Not pictured are our tote of baby clothes, which fits snugly under the pack-and-play because it is one of the those super flat, long totes. Also, next to the chair we have a small three-drawer organizer that contains diapers, wipes, a breast pump, and other essentials. We also have a baby swing downstairs and a small box filled with a few special toys, blankets, and books.

And that’s pretty much it! I have lots of ideas for Baby Middleton’s room once we get settled into our new place in May, but until then we will make due with this set-up. I don’t want to clutter her new room up either though and hope to keep that fairly minimal as well.
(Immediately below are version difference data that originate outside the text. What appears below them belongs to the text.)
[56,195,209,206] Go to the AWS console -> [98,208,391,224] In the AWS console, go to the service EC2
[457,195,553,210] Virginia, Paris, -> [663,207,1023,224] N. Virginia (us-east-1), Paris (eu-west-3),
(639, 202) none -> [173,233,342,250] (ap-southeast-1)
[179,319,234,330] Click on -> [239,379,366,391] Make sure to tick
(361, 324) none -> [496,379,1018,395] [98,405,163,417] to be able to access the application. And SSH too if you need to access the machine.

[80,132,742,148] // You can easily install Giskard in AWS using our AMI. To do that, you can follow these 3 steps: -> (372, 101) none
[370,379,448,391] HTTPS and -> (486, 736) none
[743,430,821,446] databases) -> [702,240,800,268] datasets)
I’m getting anxious to get into the new house and start on all of these little projects, but until then we are happy just relaxing and waiting for Baby to make her arrival, which is hopefully soon!
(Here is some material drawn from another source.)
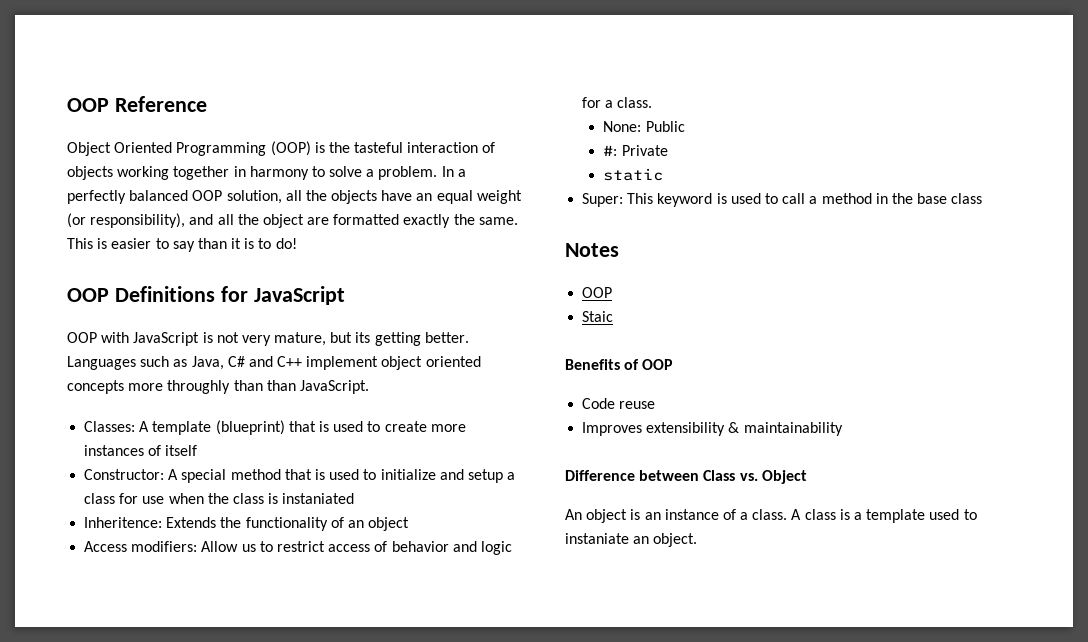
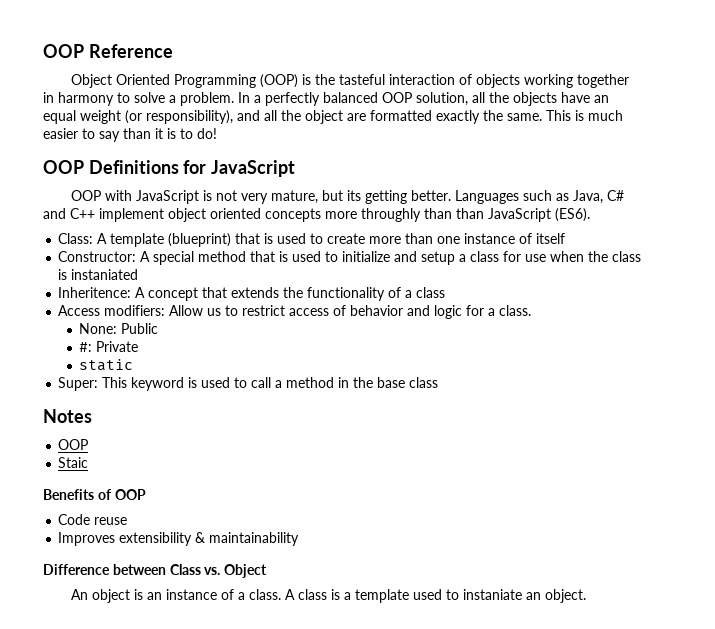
(108, 243) none -> [588,110,623,121] much
[299,380,369,394] [84,421,136,432] JavaScript. // Classes: -> [488,208,590,222] [58,233,94,244] JavaScript (ES6). // Class:
[84,445,145,456] instances -> [405,233,516,244] than one instance
[166,517,217,528] Extends -> [135,287,280,301] A concept that extends
[347,517,410,531] an object -> [405,287,446,298] a class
9 Responses to Approaching Newborn Life with Minimalism

  1. Looks great! A diaper pail is one of the few baby “must haves” in my book. We’ve tried scented bags, putting diapers in plastic baggies before tossing them (which feels extra wasteful), and a variety of lidded cans. Nothing kept the smell from permeating like a diaper pail.

    My biggest tip – stay on top of the clothes! As soon as she outgrows them, organize what you want to keep if any future Baby Middletons are in the plans and then return or donate the rest! Same with toys. This will save your sanity down the line.

    • I felt strongly about the diaper pail. Cody thought that we didn’t need one, but he’s also never really been around babies. I did my best explanation of just how stinky a can full of poop and pee becomes. Haha.

  2. Not long to go now, but you sound very organized. That chair looks perfect for breastfeeding from – we had an old low Victorian sort which worked well. I hope the baby minimalism plans work out well for you – I cannot claim to any success in THAT direction!!

  3. Looks good 🙂 all i would add is some mum supplies next to your feeding chair (think box with drinks, snacks, tv remote, magazine, muslins and nipple cream – from day 1 *before* it gets sore, seriously). Good luck!x

    • Good suggestions! I already have the muslins, breast feeding supplies, and my Kindle over there. No TV, but I’m thinking maybe my iPad should be over there to easily stream shows. Snacks are going to be a must-add!!

  4. Baby stuff minimalism is so sanity inducing. We bought one or two specialty things, but it was really satisfying to stick primarily to stuff that would grow with kiddo or that could be repurposed later. The less stuff you have, the less you have to deal with it while exhausted by newborn.

    We had a similar pack and play, and it was very useful! Other than the pack and play and the car seat, there are very, very few baby gadgets that were worth it in the long run.

      • I think those are a good idea – reduces the stuff/cost of switching beds so that you can just do it whenever you’re ready. We had a similar plan, but by the time we got around to it after a move he was cozy in the pack and play and almost ready to transition to a bed (he’s a climber, so he outgrew crib/pack and play quickly). He went straight from the pack and play to a low futon we happened to already have before we had a chance to buy the crib.

        That happened a lot for us. We’d plan to do x, set up a simpler y “temporarily” and then realize we didn’t need x after all. It wasn’t true all the time, but most things we thought we needed weren’t really necessary in the long run. That said, I’m totally for buying things to make parenthood more pleasant/convenient (like your diaper pail). I personally cracked and bought a bottle sterilizer. I had to pump *a lot* and we were in the midst of a long string of boil water warnings. I just decided that having a sterilizer that used waaaaay less water and waaaaay less of my time that boiling huge pots of water multiple times a day was worth it. It’s a balance.